И поставила мне тройку.
Правильные ответы
Тупизна — вещь наследственная. Это обнаружилось много лет спустя, когда у меня подросла дочка. Жена повела ее в подготовительный класс, на проверку развития, и в порядке проверки развития у дочки спросили:
— Чем волк отличается от собаки?
Девочка рассмеялась простоте вопроса (как-никак, ей было целых шесть лет) — и, отсмеявшись, ответила:
— Собаку называют другом человека, а волка другом человека назвать никак нельзя.
И снова рассмеялась.
— Понятно, — сказала училка и нарисовала в графе оценки минус.
Моя бдительная жена это заметила и поинтересовалась: почему минус-то? Тестирующая ответила:
— Потому что ответ неправильный.
Жена поинтересовалась правильным ответом. Ответ был написан на карточке, лежавшей перед училкой: «Собака — домашнее животное, волк — дикое». Жена спросила:
— Вам не кажется, что она именно это и сказала?
Тестирующая снова сверилась с карточкой и сказала: не кажется.
Жена взяла за руку нашу шестилетнюю, отставшую в развитии, девочку и повела домой, подальше от этого центра одаренности.

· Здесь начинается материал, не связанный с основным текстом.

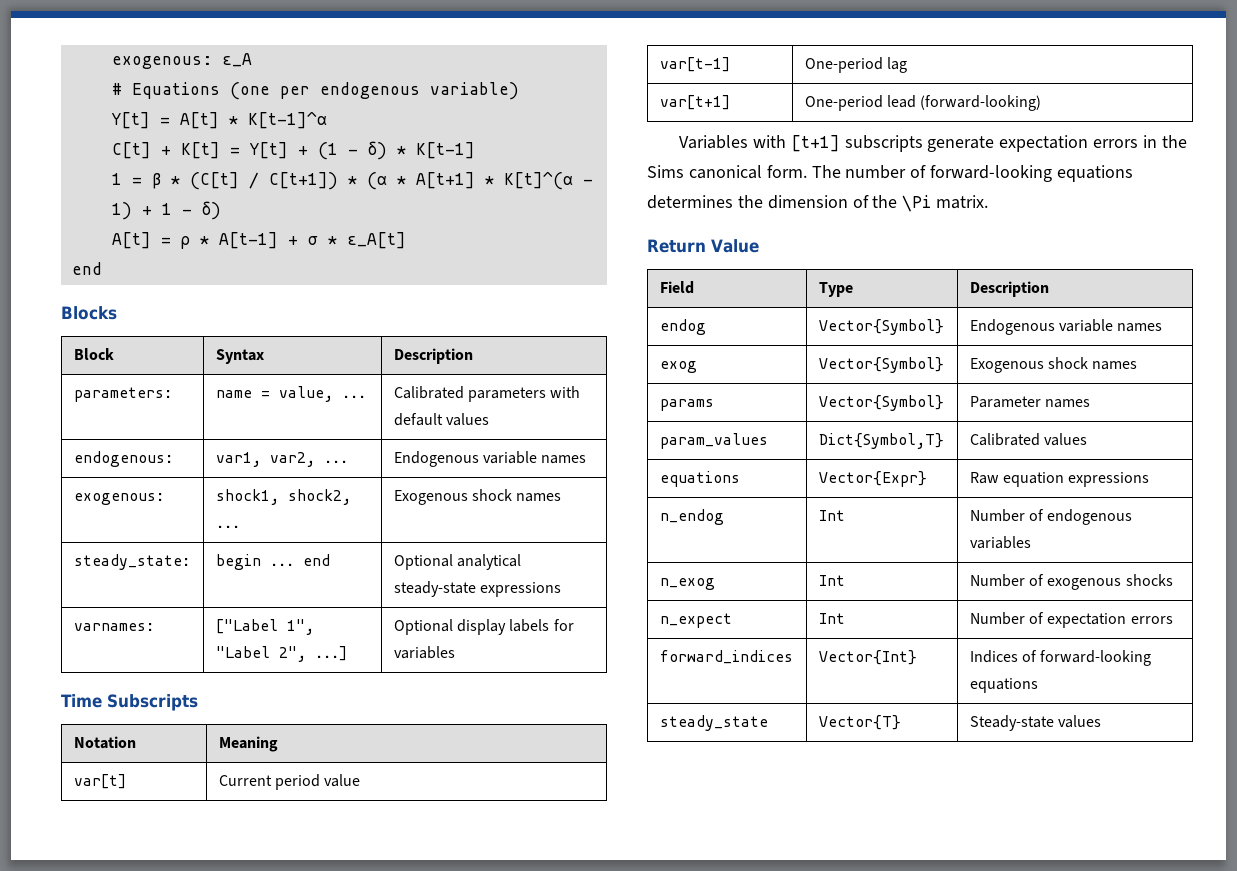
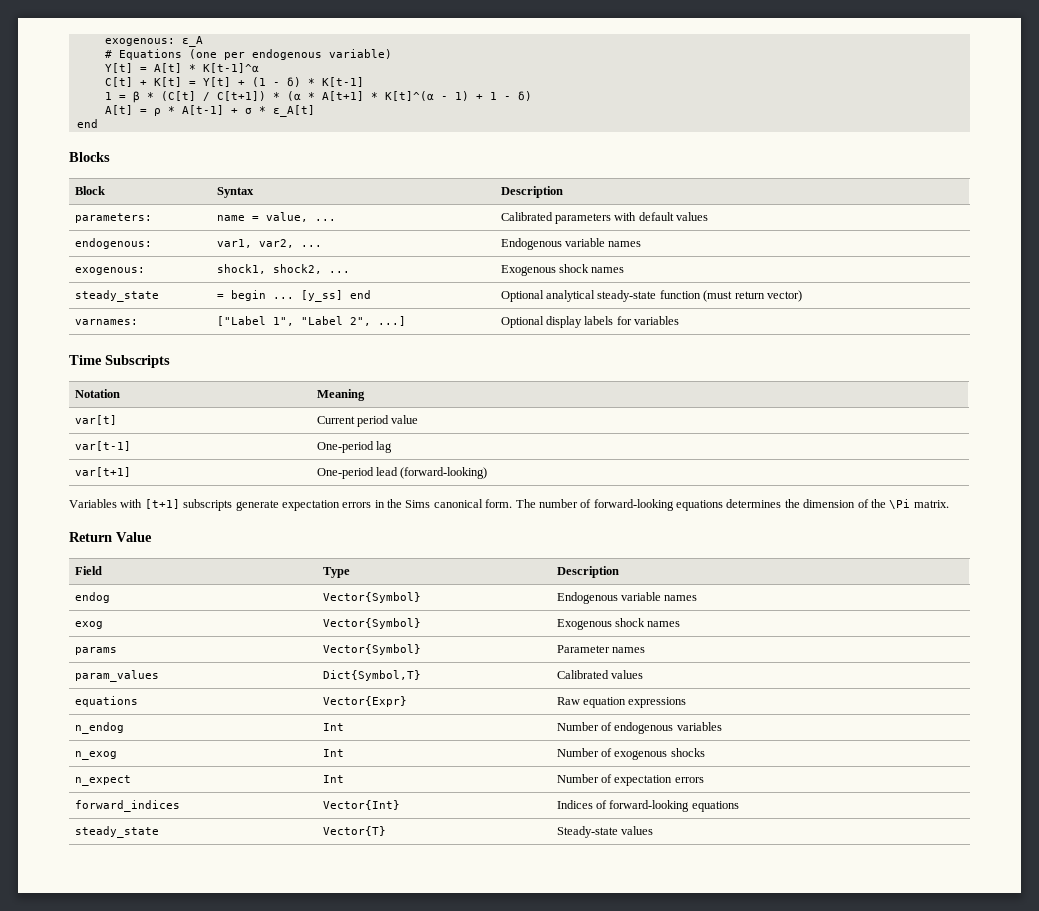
- steady_state: | begin ... end | Optional analytical steady-state expressions
+ steady_state | = begin ... [y_ss] end | Optional analytical steady-state function (must return vector)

Через год в соседнее пристанище для вундеркиндов привели своего сына наши приятели, и специально обученная тетя попросила шестилетнего Андрюшу рассказать ей, чем автобус отличается от троллейбуса.
Андрюша ничего скрывать от тети не стал и честно доложил ей, что автобус работает на двигателе внутреннего сгорания, а троллейбус — на силе тока.

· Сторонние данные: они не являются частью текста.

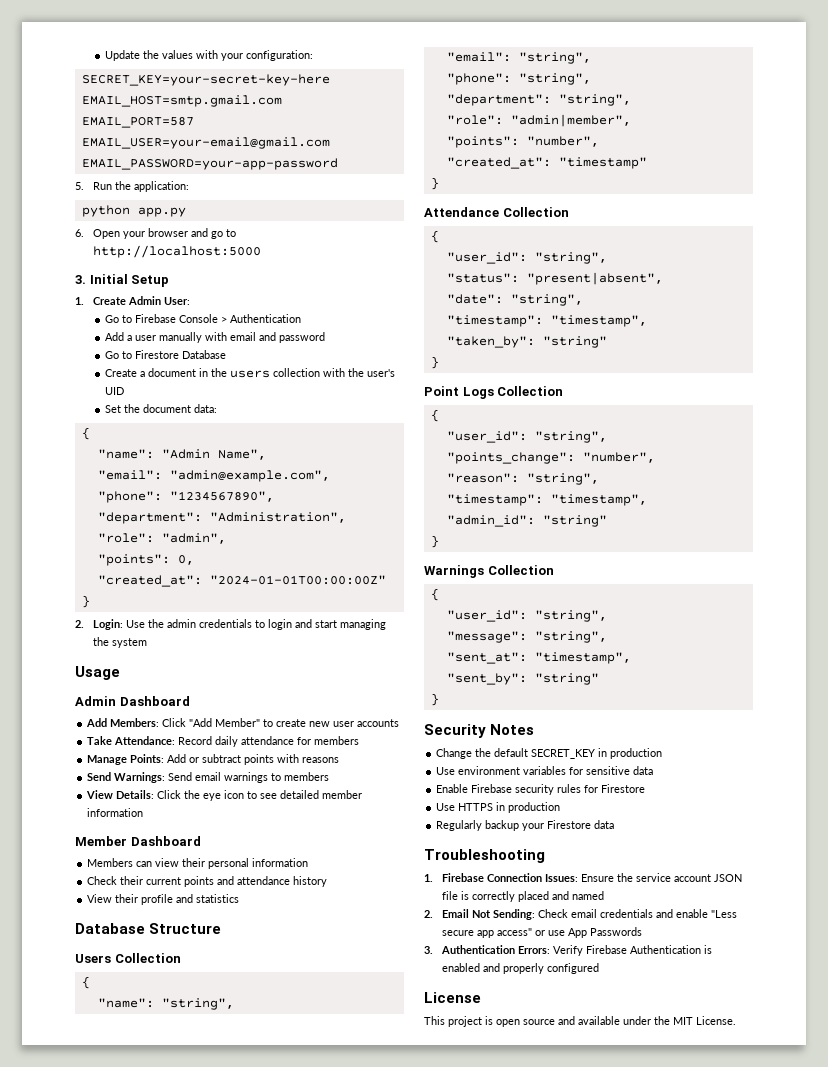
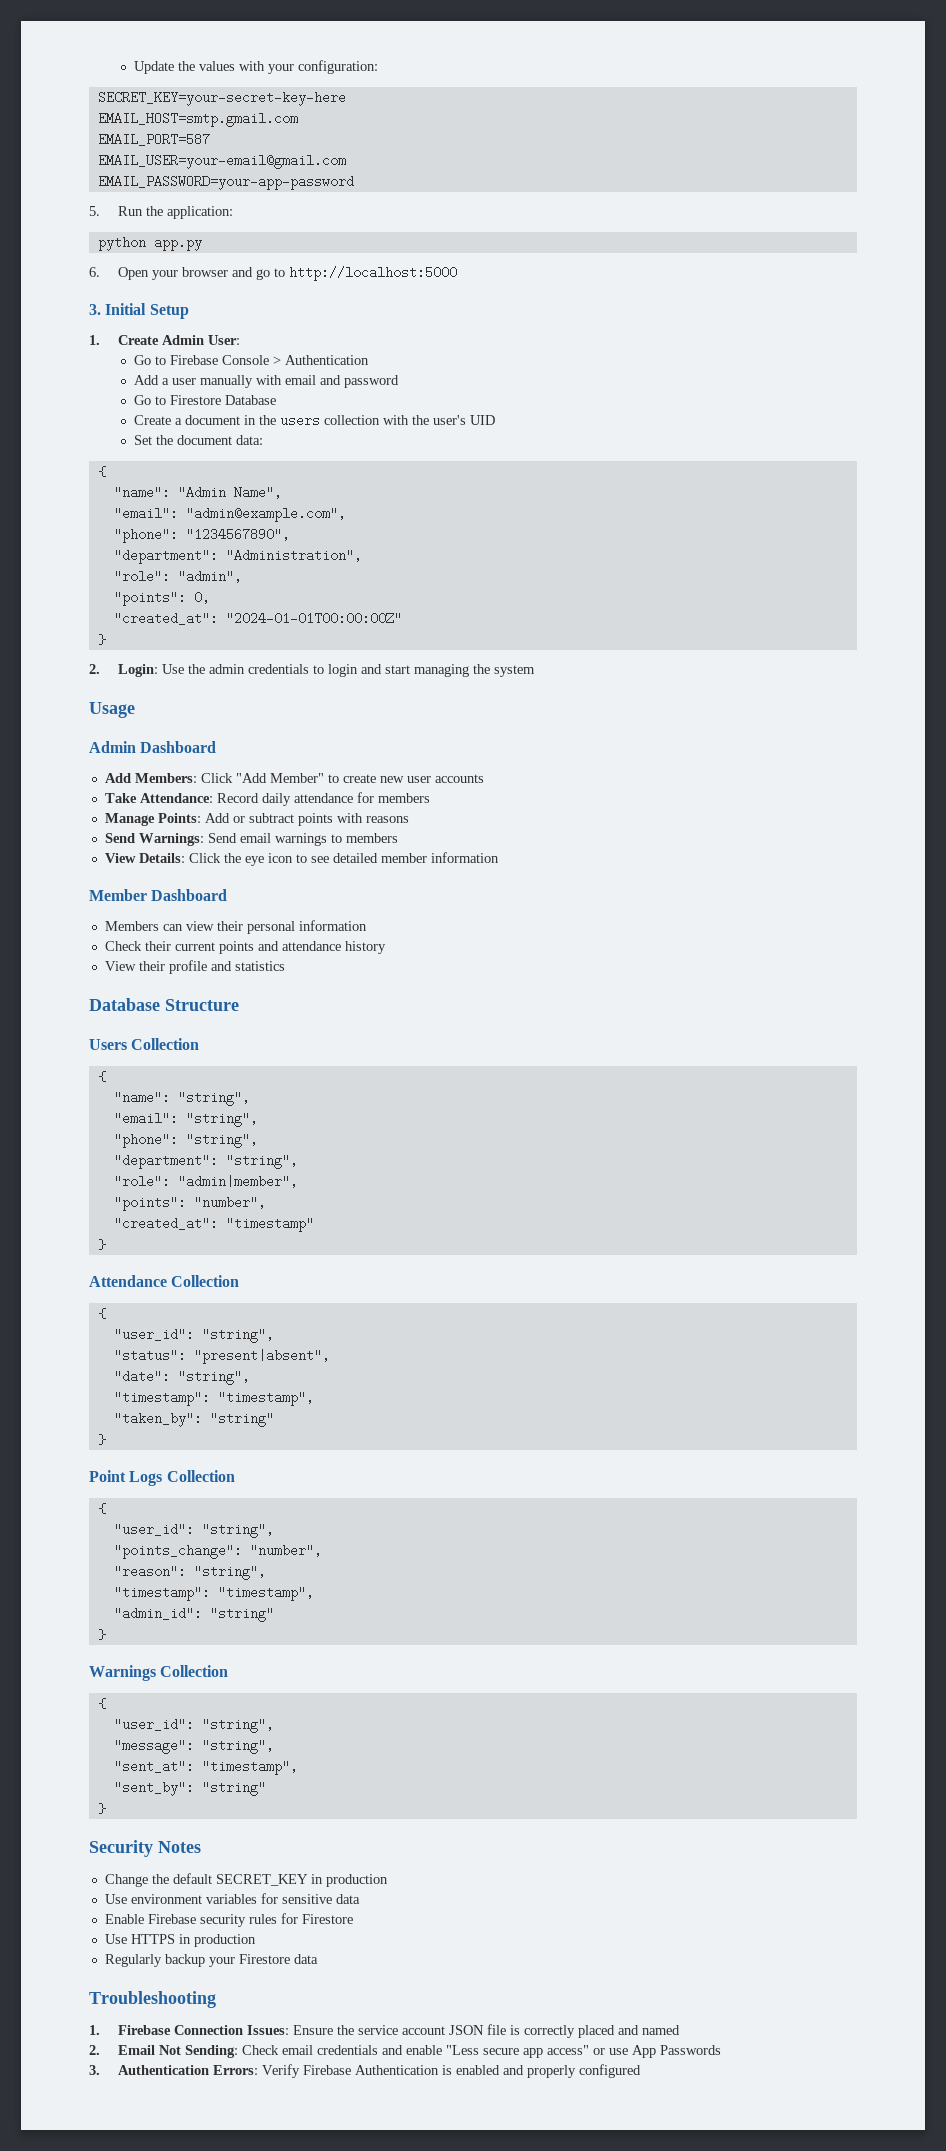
- License
- This project is open source and available under the MIT License.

Оказалось: ничего подобного! Просто троллейбус — с рогами, а автобус — без рогов.
Самостоятельное мышление
Шло методическое совещание. В зале сидели учителя средних школ, на трибуне стояла главная методистка страны, статная советская дама.
Она сказала:
— Учитель должен уметь самостоятельно — что?
И учителя хором сказали:
— Ду-умать!
Золотая осень
А одну выдающуюся училку, примерно в те же годы, я встретил в парке возле Института культуры. Училка конвоировала первоклашек. Стоял роскошный сентябрь, жизнь была прекрасна, первоклашки скакали по парку, шурша листвой. Одна девочка, распираемая счастьем, подскочила к педагогше и в восторге выкрикнула:
— Марь Степанна, это — золотая осень?
И Марь Степанна, налившись силой, отчеканила (дословно):
— Золотая осень — это время, когда листья на деревьях становятся красного и желтого цветов!
Парк немедленно померк, и небеса потускнели.
А лет за двадцать до той золотой осени…
Всегда готов
Я учился в четвертом классе, готовясь к приему в пионеры. Я хотел быть достойным этой чести и страшно боялся, что в решительный момент забуду текст клятвы.
Пожалуй, я боялся этого чересчур, потому что сегодня мне шестой десяток, склероз уже вовсю пробивает лысеющую башку, и я забываю любимые строки Пушкина и Пастернака, но разбуди меня среди ночи и спроси клятву юного пионера — оттарабаню без запинки!
Этот текст приговорен к пожизненному заключению в моем черепе.
За хорошее знание текста в тот торжественный день нас угостили чаем с пирожными, но перед этим дали посмотреть на трупик. Я знал о предстоящем испытании и готовил себя к походу в Мавзолей. Меня можно понять: первый мертвец в жизни, и сразу Ленин! Я готовился страдать и жалеть, но у меня не получилось.